- Required action: For this exercise, please transcribe exactly and only the lines from the one containing "- Estimated delivery to" through the end of the material, both ends included, without pictures.

- Material shown:
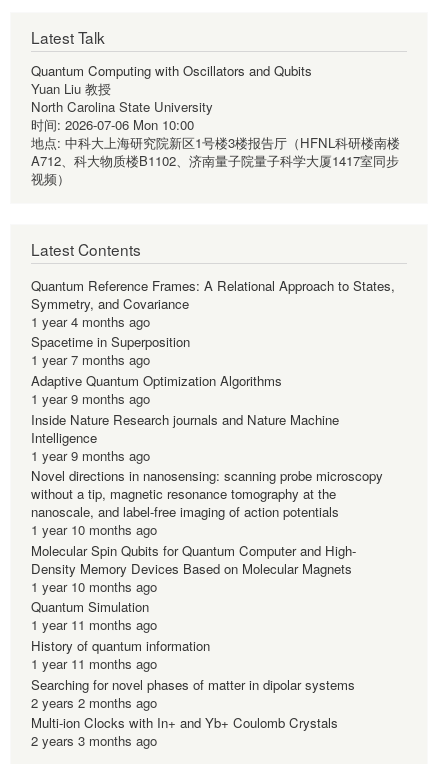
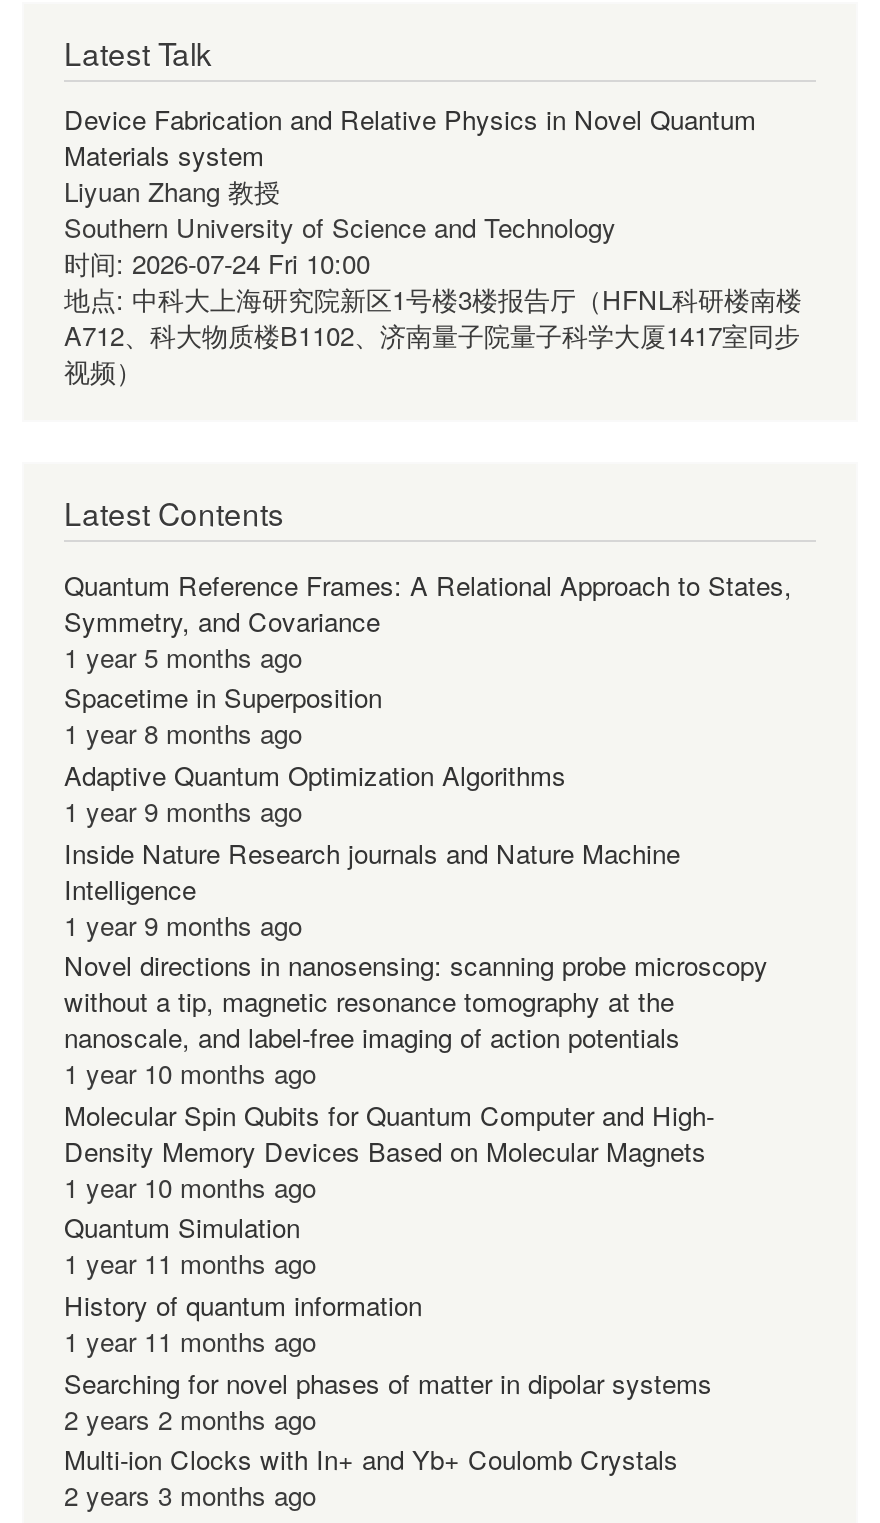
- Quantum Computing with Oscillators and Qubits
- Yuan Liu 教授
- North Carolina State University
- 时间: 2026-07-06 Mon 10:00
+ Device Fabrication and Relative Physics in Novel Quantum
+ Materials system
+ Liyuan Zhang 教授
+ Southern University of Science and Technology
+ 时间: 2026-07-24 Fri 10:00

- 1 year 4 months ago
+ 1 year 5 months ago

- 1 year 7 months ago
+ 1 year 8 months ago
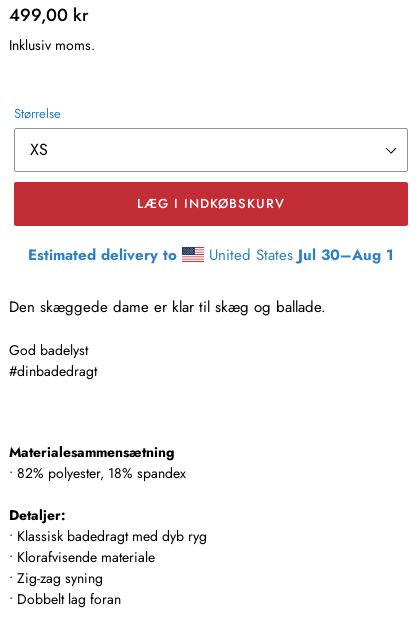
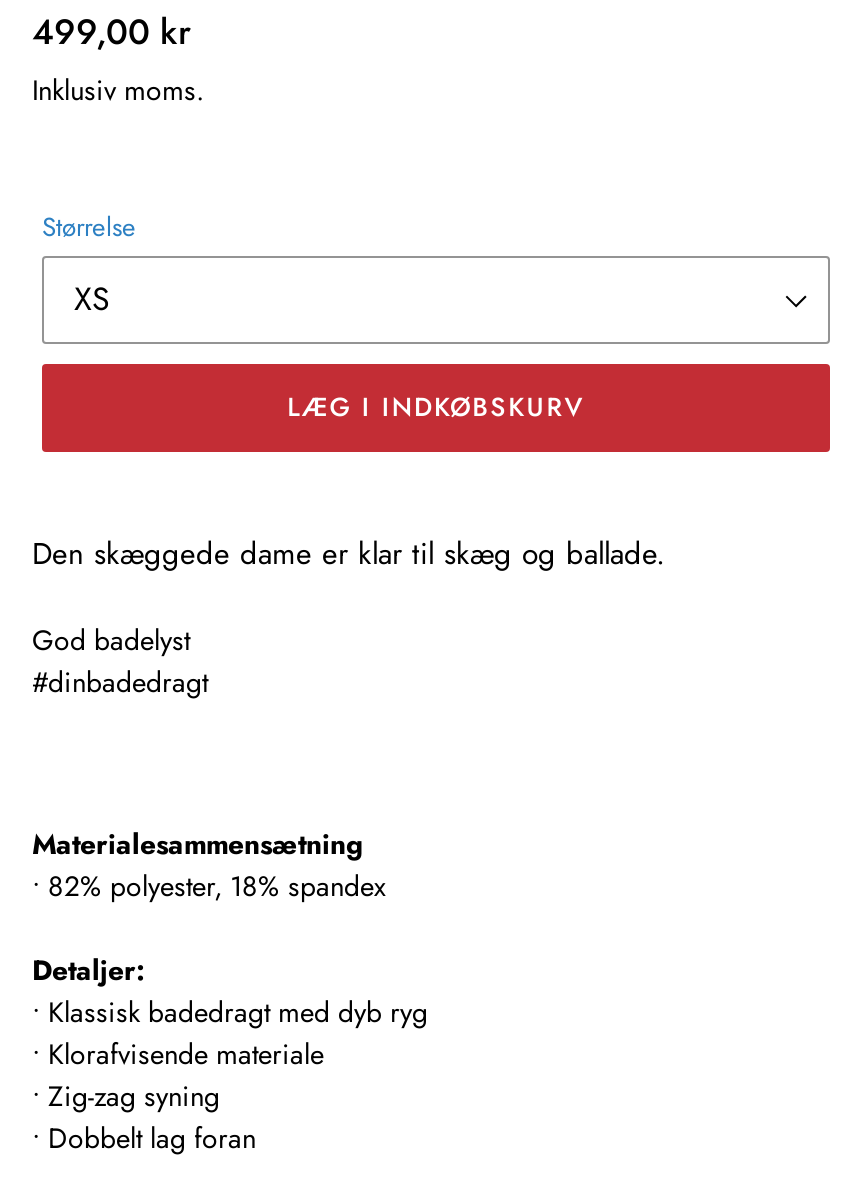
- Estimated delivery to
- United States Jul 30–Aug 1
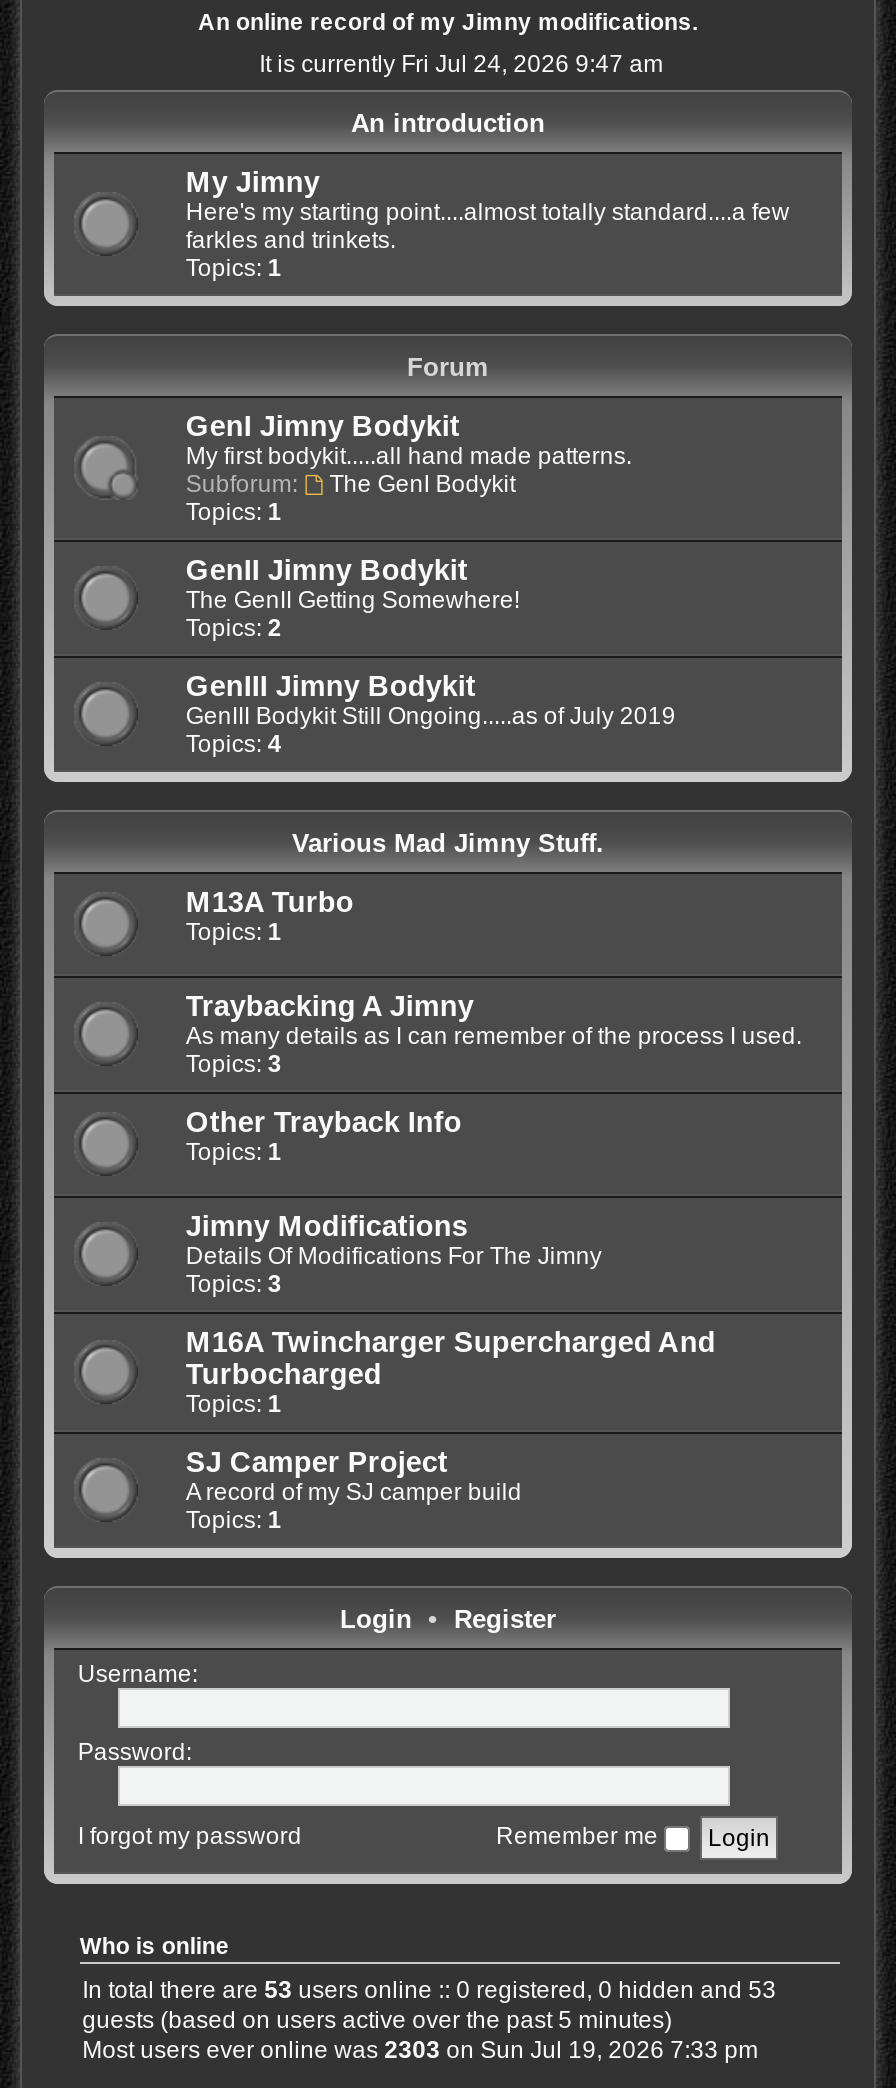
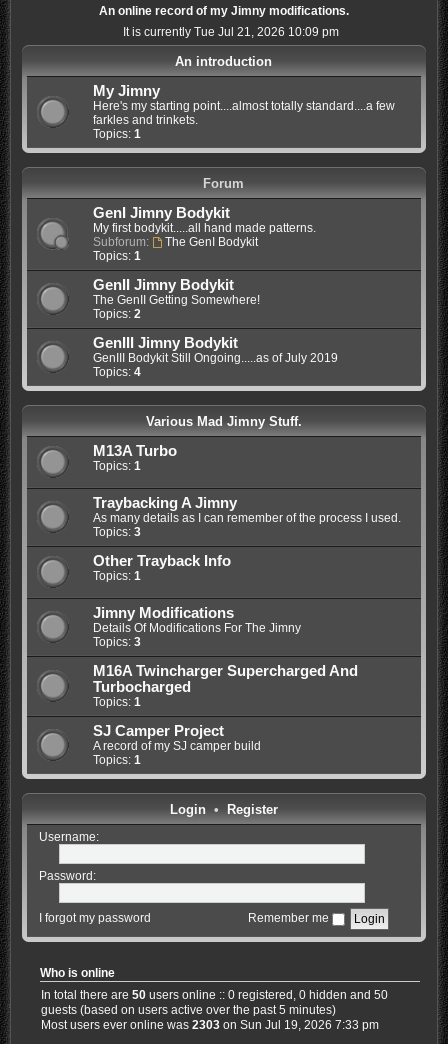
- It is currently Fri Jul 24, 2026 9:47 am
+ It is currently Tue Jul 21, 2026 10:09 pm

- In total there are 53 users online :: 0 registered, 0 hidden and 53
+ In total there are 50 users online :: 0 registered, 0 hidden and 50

- Answer for this exercise:
- Estimated delivery to
- United States Jul 30–Aug 1
- It is currently Fri Jul 24, 2026 9:47 am
+ It is currently Tue Jul 21, 2026 10:09 pm

- In total there are 53 users online :: 0 registered, 0 hidden and 53
+ In total there are 50 users online :: 0 registered, 0 hidden and 50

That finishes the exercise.